15 Part 7 provides clarity and additional safeguards for the security and intelligence agencies’ retention and examination of Bulk Personal Datasets (BPD). The security and intelligence agencies have existing statutory powers under ISA and the Security Service Act 1989 (SSA) which enable them to acquire and access datasets containing personal data about a large number of individuals, many of whom are not of interest to the agencies. The Bill will not create a new power but bring greater transparency to this important capability and provide for enhanced safeguards. Retention and examination of bulk personal datasets by the security and intelligence agencies will be subject to an authorisation process where the Secretary of State will issue either a ‘class’ or ‘specific’ warrant which must be approved by a Judicial Commissioner before it can be issued.

16 Part 8 sets out new oversight regime arrangements which will replace the three existing Commissioners (the Intelligence Services Commissioner, the Interception of Communications Commissioner and the Chief Surveillance Commissioner, and the Investigatory Powers Commissioner for Northern Ireland who is provided for in law) with a single new Commissioner, the Investigatory Powers Commissioner (IPC). The Investigatory Powers Commissioner, a senior judge, will be supported by a number of Judicial Commissioners undertaking either authorisation or oversight and inspection functions. The Investigatory Powers Commissioner will have significantly greater powers and resources compared to the current oversight regime. The IPC will be a more visible body, providing robust oversight and scrutiny of the use of investigatory powers by a wide range of public authorities. The Investigatory Powers Commissioner will be able to draw on extensive legal and technical expertise. The Investigatory Powers Commissioner will have to report annually and be able to make ad hoc reports on matters that they consider appropriate.

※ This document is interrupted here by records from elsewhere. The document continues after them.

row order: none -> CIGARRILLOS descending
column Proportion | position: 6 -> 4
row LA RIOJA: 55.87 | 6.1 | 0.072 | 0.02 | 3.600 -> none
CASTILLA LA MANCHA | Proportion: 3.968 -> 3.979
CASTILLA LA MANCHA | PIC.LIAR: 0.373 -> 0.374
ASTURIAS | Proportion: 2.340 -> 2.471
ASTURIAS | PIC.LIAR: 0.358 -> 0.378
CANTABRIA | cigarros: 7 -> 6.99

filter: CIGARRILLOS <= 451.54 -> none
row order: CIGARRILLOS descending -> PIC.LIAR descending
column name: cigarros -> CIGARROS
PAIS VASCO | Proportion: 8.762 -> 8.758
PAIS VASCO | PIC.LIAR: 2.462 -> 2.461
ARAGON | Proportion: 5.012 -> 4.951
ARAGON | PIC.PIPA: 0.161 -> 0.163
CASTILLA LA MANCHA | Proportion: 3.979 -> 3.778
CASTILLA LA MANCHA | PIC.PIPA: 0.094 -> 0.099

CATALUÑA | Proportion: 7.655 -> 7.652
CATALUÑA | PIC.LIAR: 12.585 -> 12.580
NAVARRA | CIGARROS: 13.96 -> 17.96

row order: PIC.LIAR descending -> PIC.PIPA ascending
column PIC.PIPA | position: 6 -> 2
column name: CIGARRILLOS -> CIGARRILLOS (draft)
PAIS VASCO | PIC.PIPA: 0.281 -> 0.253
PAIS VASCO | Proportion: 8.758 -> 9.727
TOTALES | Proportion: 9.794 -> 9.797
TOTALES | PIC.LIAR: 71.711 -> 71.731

17 The Bill will also create a domestic right of appeal from decisions or determinations of the Investigatory Powers Tribunal (IPT) to the Court of Appeal in England and Wales, the Court of Session or the Court of Appeal in Northern Ireland. It will be possible for appeals to be heard wholly or partly in closed material proceedings (CMP), if it is necessary for the appeal court to review information which was considered by the IPT in closed session.

18 The Bill will provide for statutory Codes of Practice providing further guidance on the powers and duties in the Bill, to which public authorities and providers must have regard when carrying out these powers and duties.

19 Part 9 contains General and Final Provisions. This includes provision relating to obligations that may be placed on communications service providers to assist in giving effect to warrants and authorisations under the Bill, as well as providing a new framework for obligations previously provided for under s.94 of the Telecommunications Act 1984.